The example multicore processor 202 directs memory accesses to specific regions of the local memory 208 to reduce shared memory accesses and interferences over the shared memory bus 212. The example multicore processor 202 provides an architecture with services to monitor and manage memory accesses. In particular, the example multicore processor 202 implements a memory organization or partition scheme 214 that differentiates between shared access and private access, a monitor 216 to collect dynamic memory access patterns for different tasks/applications and memory regions (partitions), and a manager 218 to adjust the accessible memory based on the tasks/applications access pattern.

The partition scheme 214 employed in this example, unlike other potential partitions schemes, allows tasks/applications to share data and memory locations. The memory partition scheme 214 is used to divide the local memory into different regions. Implementation of the partition scheme 214 results in the partitioning of the local memory 208 into a number of partitions or memory regions such as a first partition region 220, a second partition region 222, and a third partition region 224, as illustrated in this example. Also, as illustrated, each memory region may include one or more memory segments or pages.

FIG. 3 is a block diagram illustrating an example memory partition scheme for example local memory 300. The example local memory 300 is divided into two shared local memory regions S1, S2 and three private memory regions P1, P2, P3. Each region comprises one or more memory segments or pages. In this example, the first shared memory region S1 is made up of three memory segments, the second shared memory region S2 is made up of seven non-contiguous memory segments, the first private memory region P1 is made up of two memory segments, the second private memory region P2 is made up of three memory segments, and the third private memory region P3 is made up of three memory segments. As illustrated by the second shared memory region S2, the regions do not need to be contiguous within the memory 300. The local memory 300 may be used to store a subset of the memory locations of the shared external memory 310 to reduce the frequency with which the shared external memory 310 is accessed.
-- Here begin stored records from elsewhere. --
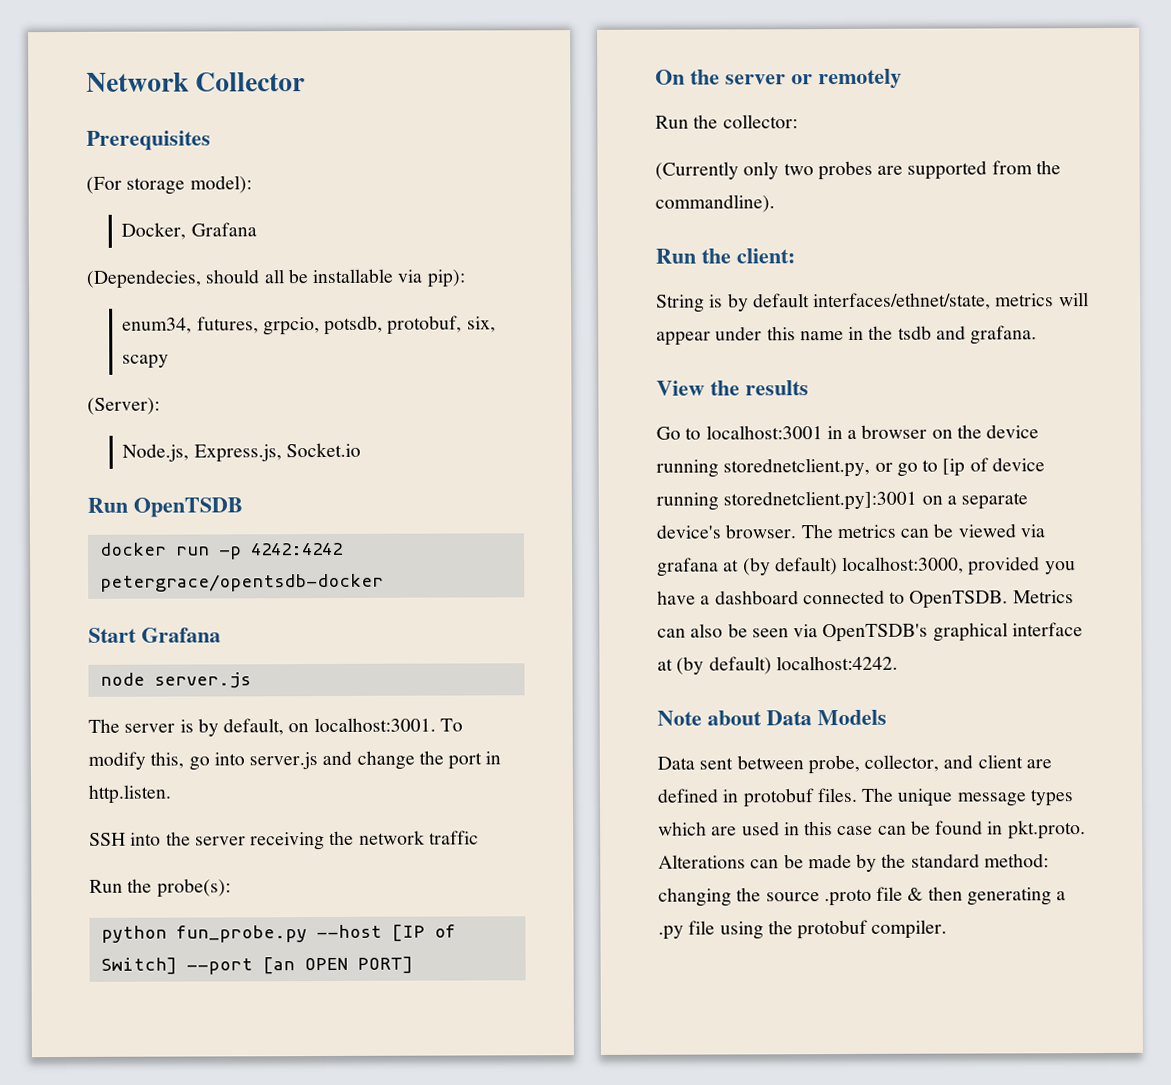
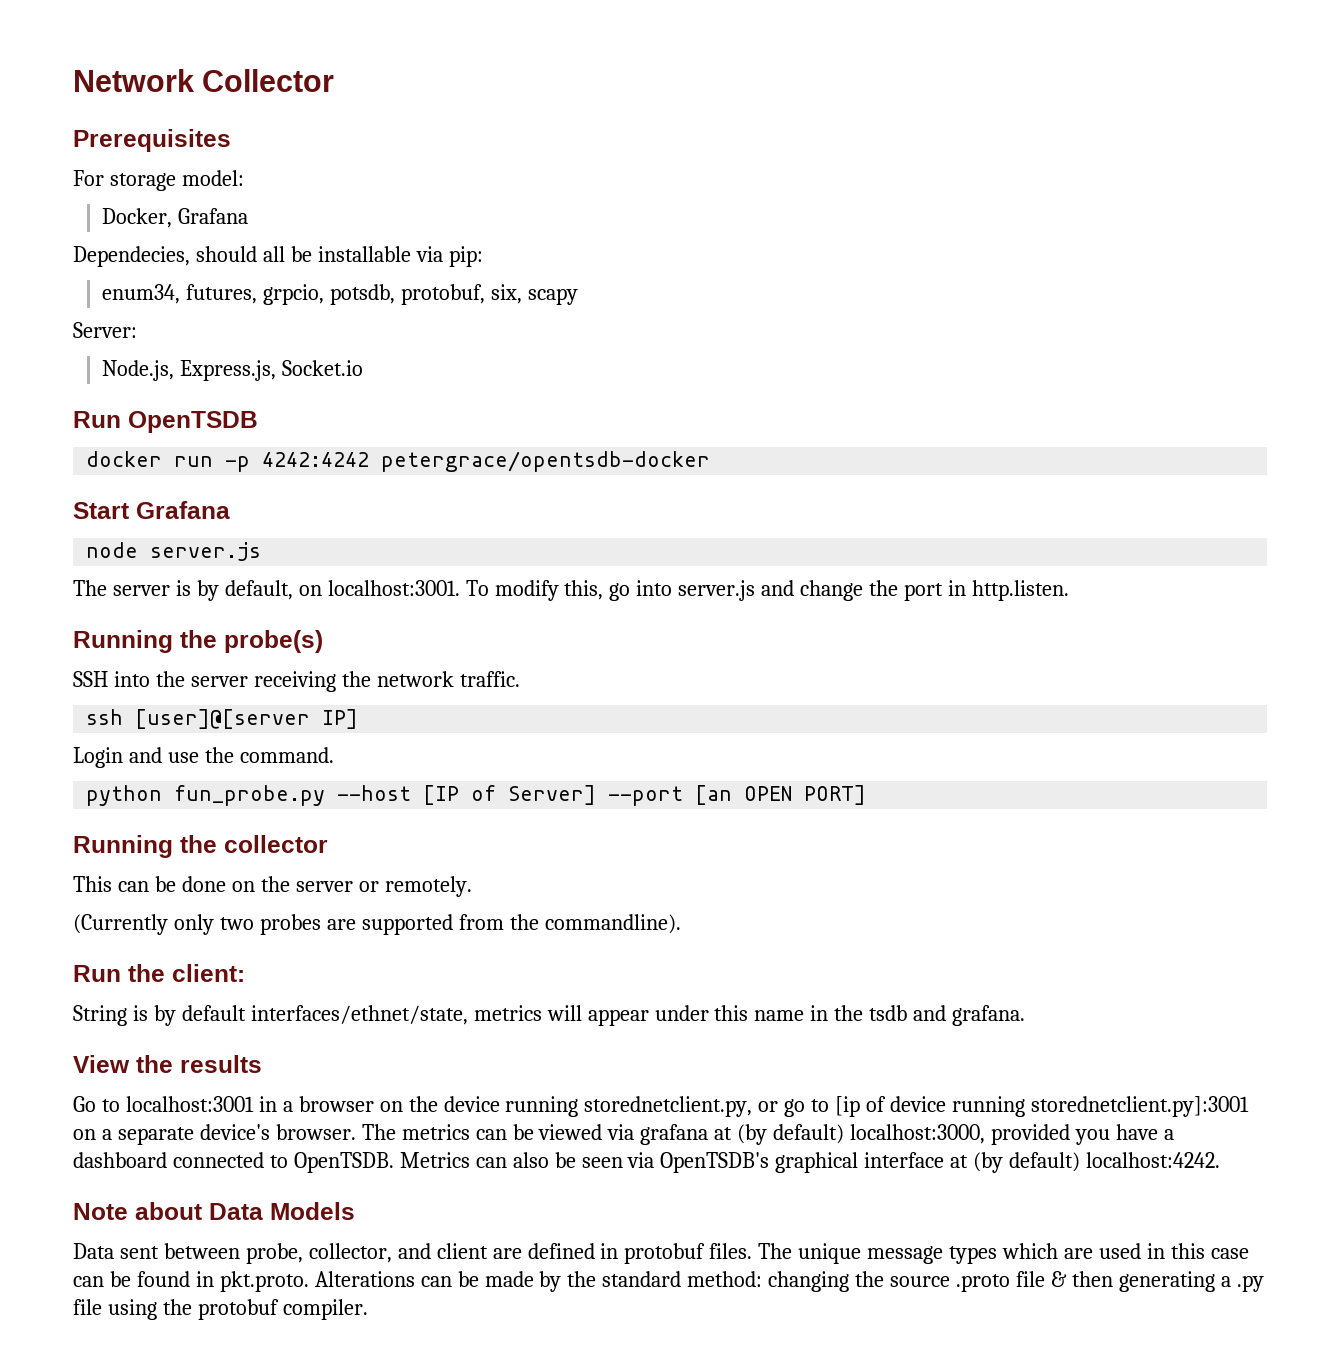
- (For storage model):
+ For storage model:
- (Dependecies, should all be installable via pip):
+ Dependecies, should all be installable via pip:
- (Server):
+ Server:
+ Running the probe(s)
- SSH into the server receiving the network traffic
- Run the probe(s):
+ SSH into the server receiving the network traffic.
+ ssh [user]@[server IP]
+ Login and use the command.
- python fun_probe.py --host [IP of Switch] --port [an OPEN PORT]
+ python fun_probe.py --host [IP of Server] --port [an OPEN PORT]
- On the server or remotely
- Run the collector:
+ Running the collector
+ This can be done on the server or remotely.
The private memory regions P1, P2, P3 are each reserved for use by one application or processing entity. Each private memory region, in this example, is assigned a minimum segment count and a normal segment count. The minimum segment count represents the minimum number of segments that must be maintained in the memory region and the normal segment count represents the number of segments that are normally maintained in the memory region. As discussed below, segments from the private memory regions may be borrowed by shared memory regions. The shared memory regions S1, S2 store data that may be used by multiple processing entities and/or applications.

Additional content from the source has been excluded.